Task instructions>
Below are the records. Retype exactly the lines between the lines holding "Table: 1 -> 2" and "Table: 3 -> 2", inclusive.

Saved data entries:
☆ ☆ ☆ ☆

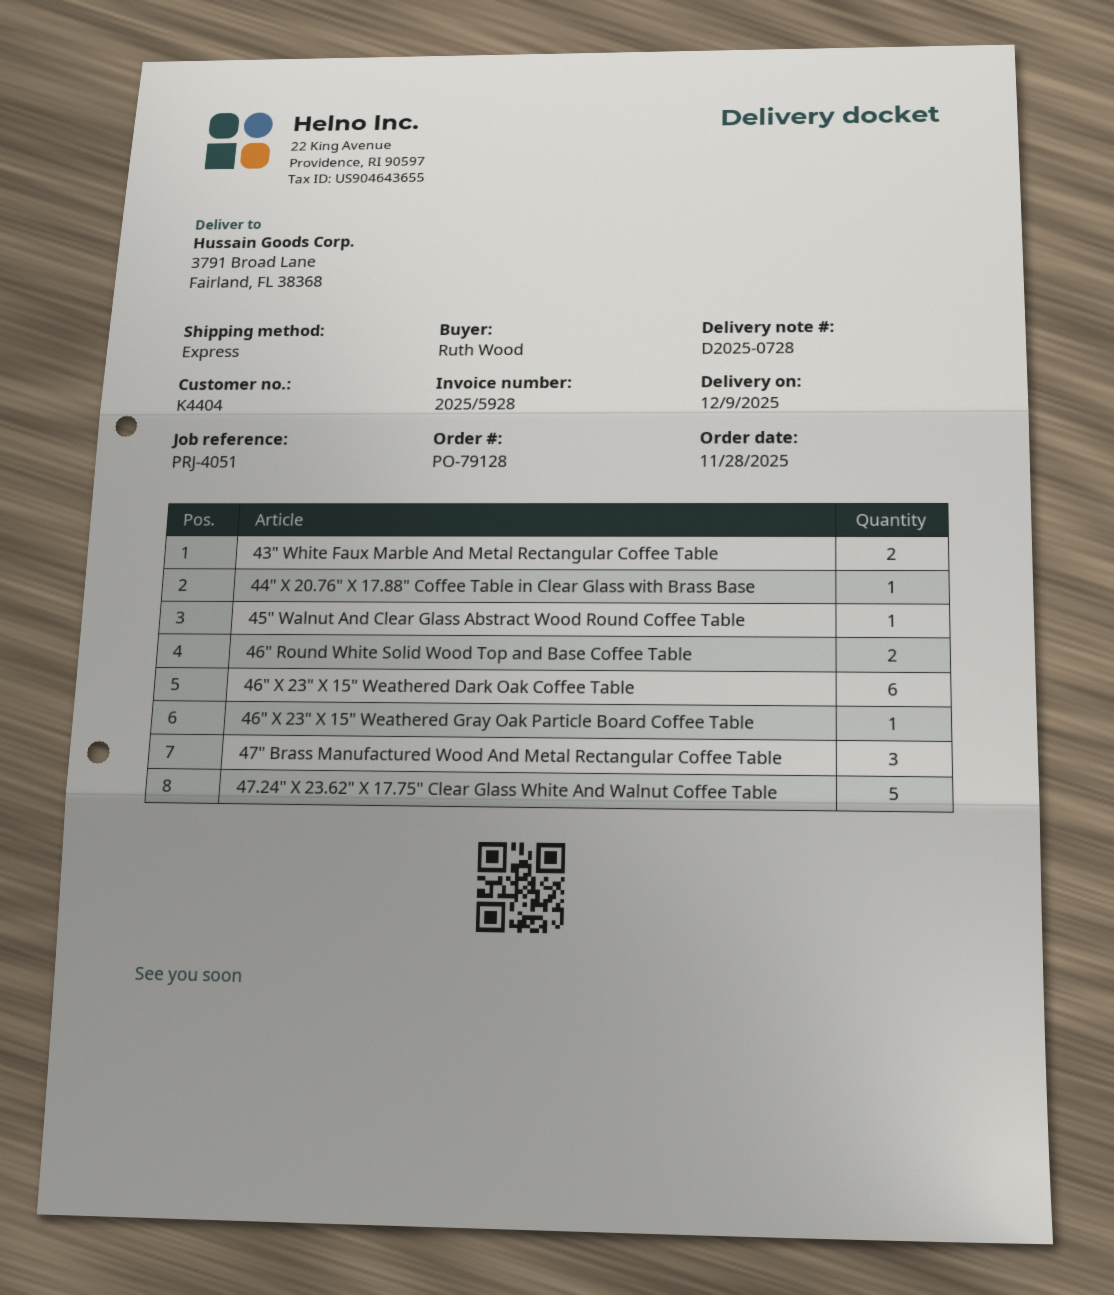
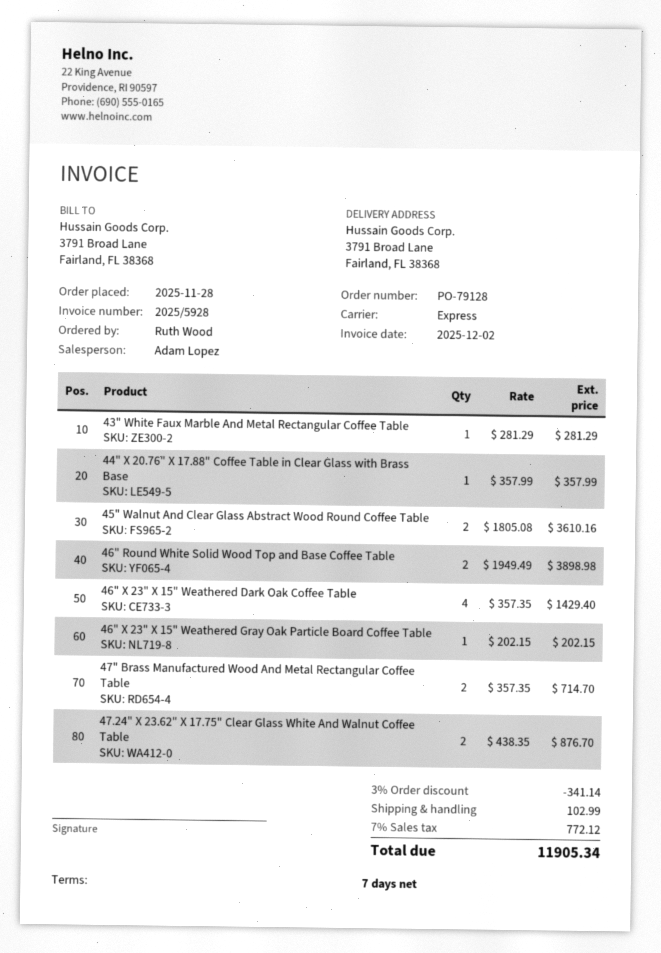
43" White Faux Marble And Metal Rectangular Coffee Table: 2 -> 1
45" Walnut And Clear Glass Abstract Wood Round Coffee Table: 1 -> 2
46" X 23" X 15" Weathered Dark Oak Coffee Table: 6 -> 4
47" Brass Manufactured Wood And Metal Rectangular Coffee Table: 3 -> 2
47.24" X 23.62" X 17.75" Clear Glass White And Walnut Coffee Table: 5 -> 2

☆ ☆ ☆ ☆

Result of the exercise>
45" Walnut And Clear Glass Abstract Wood Round Coffee Table: 1 -> 2
46" X 23" X 15" Weathered Dark Oak Coffee Table: 6 -> 4
47" Brass Manufactured Wood And Metal Rectangular Coffee Table: 3 -> 2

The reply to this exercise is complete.